Good Morning to one and all.

Does anyone know of any shops/suppliers tha sell solar power goods (panel,controllers, batteries) in or around the region of Castelo Branco?

I don't mind travelling to other regions to obtain the things I need, as long I know I can get them when I get there.

Rgards

Nigel Hippy
Long hair and beard not required.


----------



## canoeman (Mar 3, 2011)

If you can I'd bring UV panels and tubes, batteries from UK there are a fraction of cost to here. 
Alternative energy suppliers are in all regions it's price that's the issue.


----------



## Nigel hippy (Nov 4, 2012)

canoeman said:


> If you can I'd bring UV panels and tubes, batteries from UK there are a fraction of cost to here.
> Alternative energy suppliers are in all regions it's price that's the issue.


Hi there

Thanks for that. I have priced up a system here in the UK that I can bring and for a 1kw solar system complete is £1,400. 


That price I can get it for is fairly representative in the uk if you keep away from the big energy suppliers.

Thanks again

Nigel Hippy


----------



## canoeman (Mar 3, 2011)

Try E-bay you can probably bring it down further, if you've reasonable DIY skills it's little more than connecting cables, you won't get anywhere near that price here.


----------



## Nigel hippy (Nov 4, 2012)

Canoeman

I got the prices off Ebay. However I did not go for the cheapest options. I could have maybe priced it between £200 and £400 cheaper.

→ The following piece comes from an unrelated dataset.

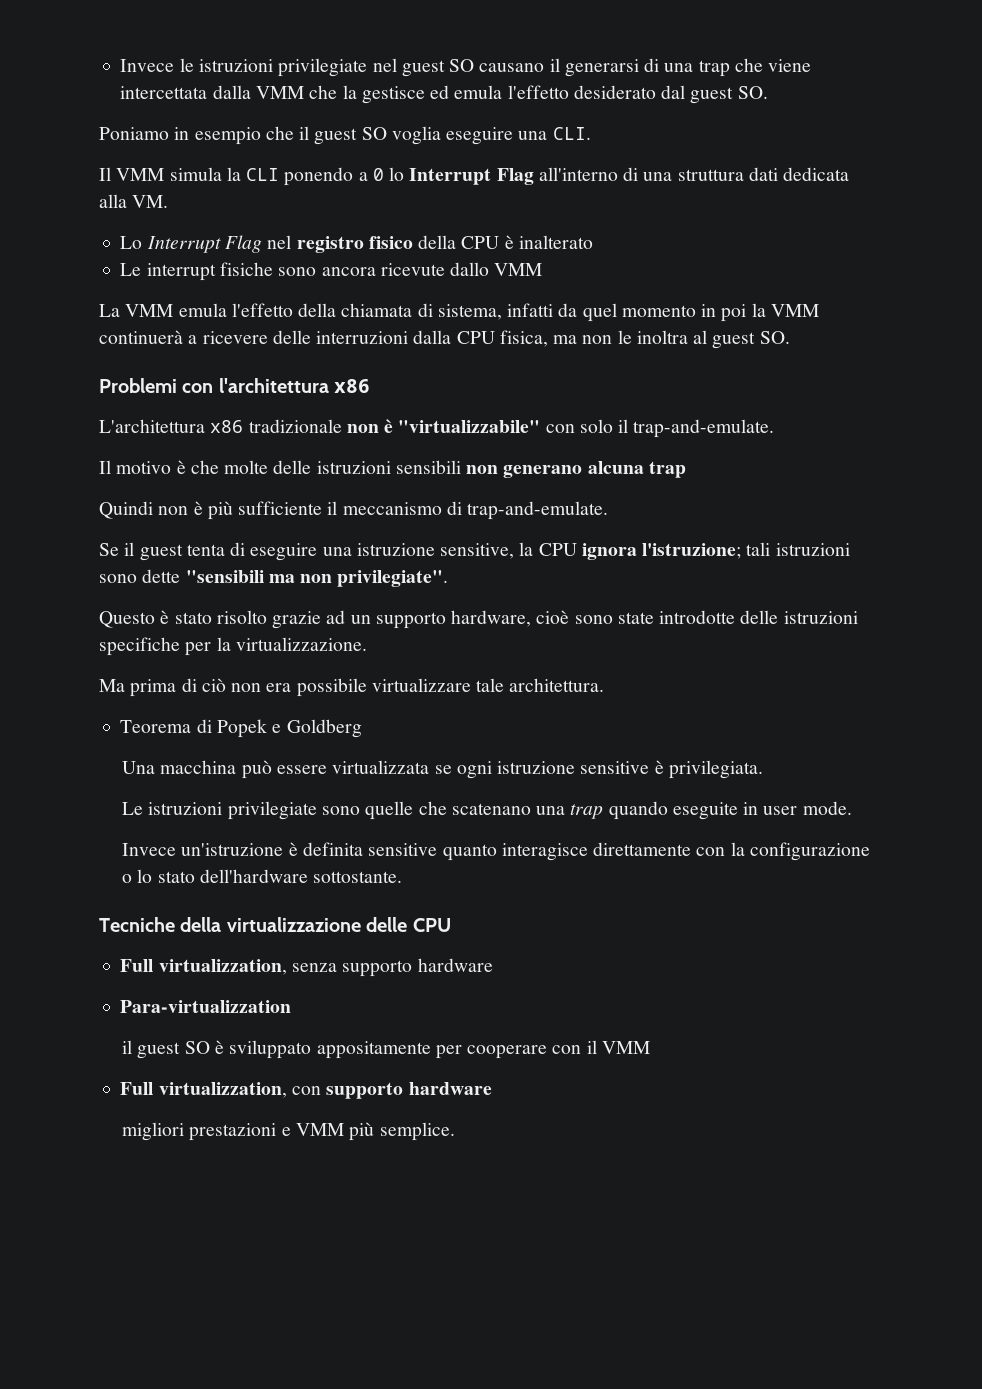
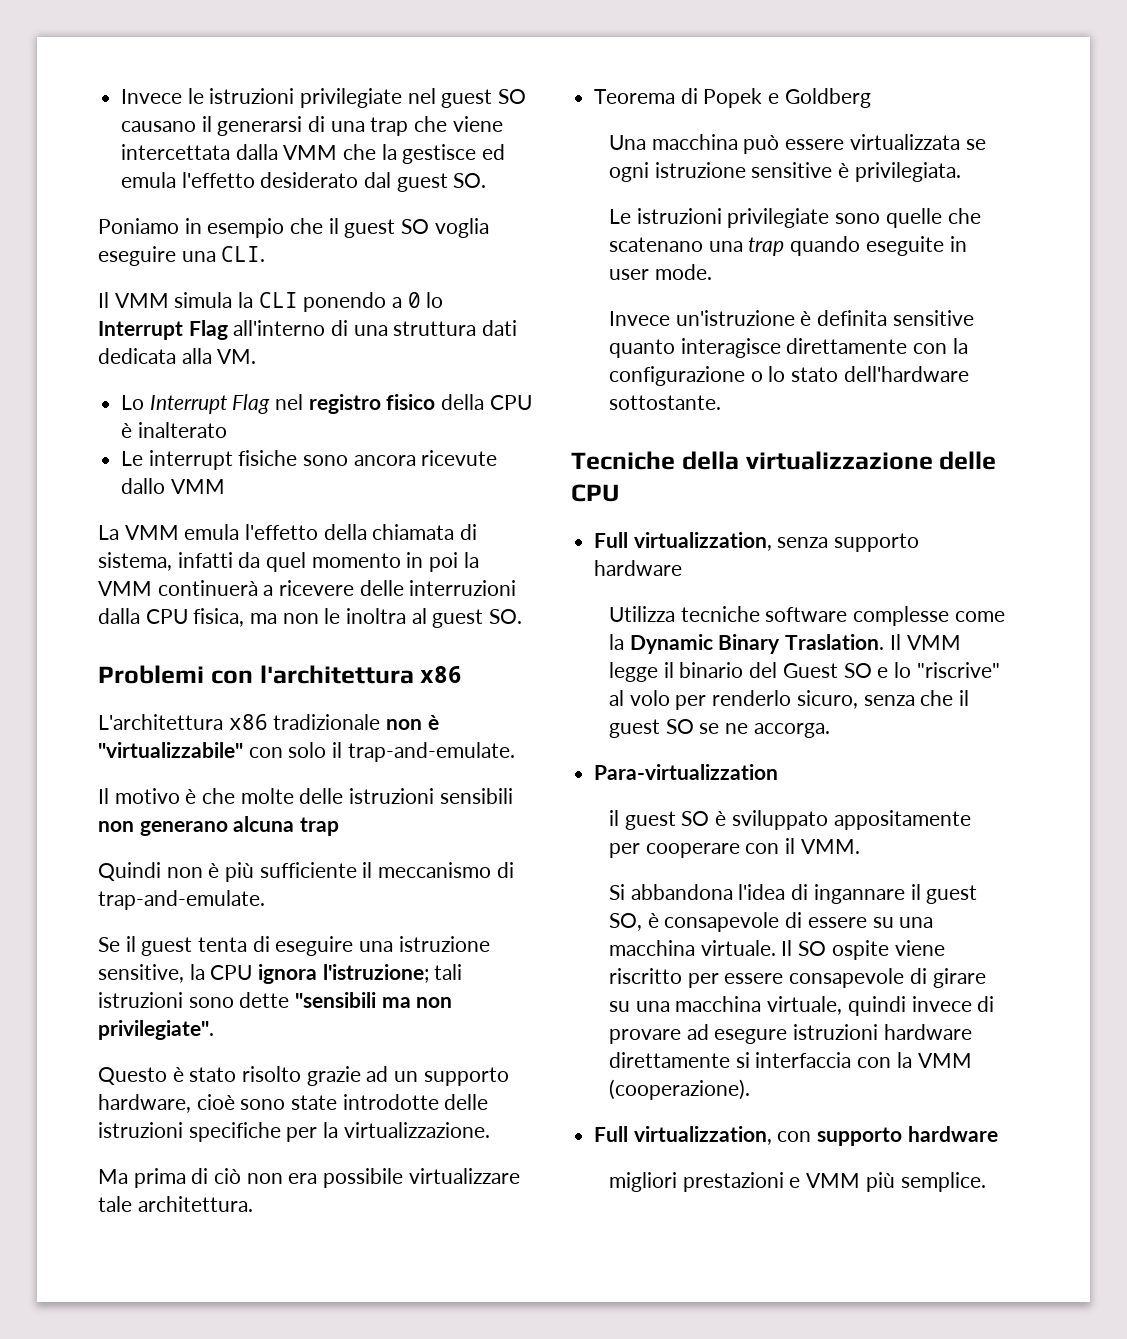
+ Utilizza tecniche software complesse come la Dynamic Binary Traslation. Il VMM legge il binario del Guest SO e lo "riscrive" al volo per renderlo sicuro, senza che il guest SO se ne accorga.
- il guest SO è sviluppato appositamente per cooperare con il VMM
+ il guest SO è sviluppato appositamente per cooperare con il VMM.
+ Si abbandona l'idea di ingannare il guest SO, è consapevole di essere su una macchina virtuale. Il SO ospite viene riscritto per essere consapevole di girare su una macchina virtuale, quindi invece di provare ad esegure istruzioni hardware direttamente si interfaccia con la VMM (cooperazione).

I looked for reliable and long working time.

Nigel


----------



## canoeman (Mar 3, 2011)

Just so your aware if you self install or don't use approved fitters or products then you can't sell excess power back to electricity supplier, also from 2013 the tax free concession on buy-back payments has been scrapped so must be declared and taxable (supposedly but unsure on this past years will be retro taxed) so little incentive to install a package that costs around €12000


----------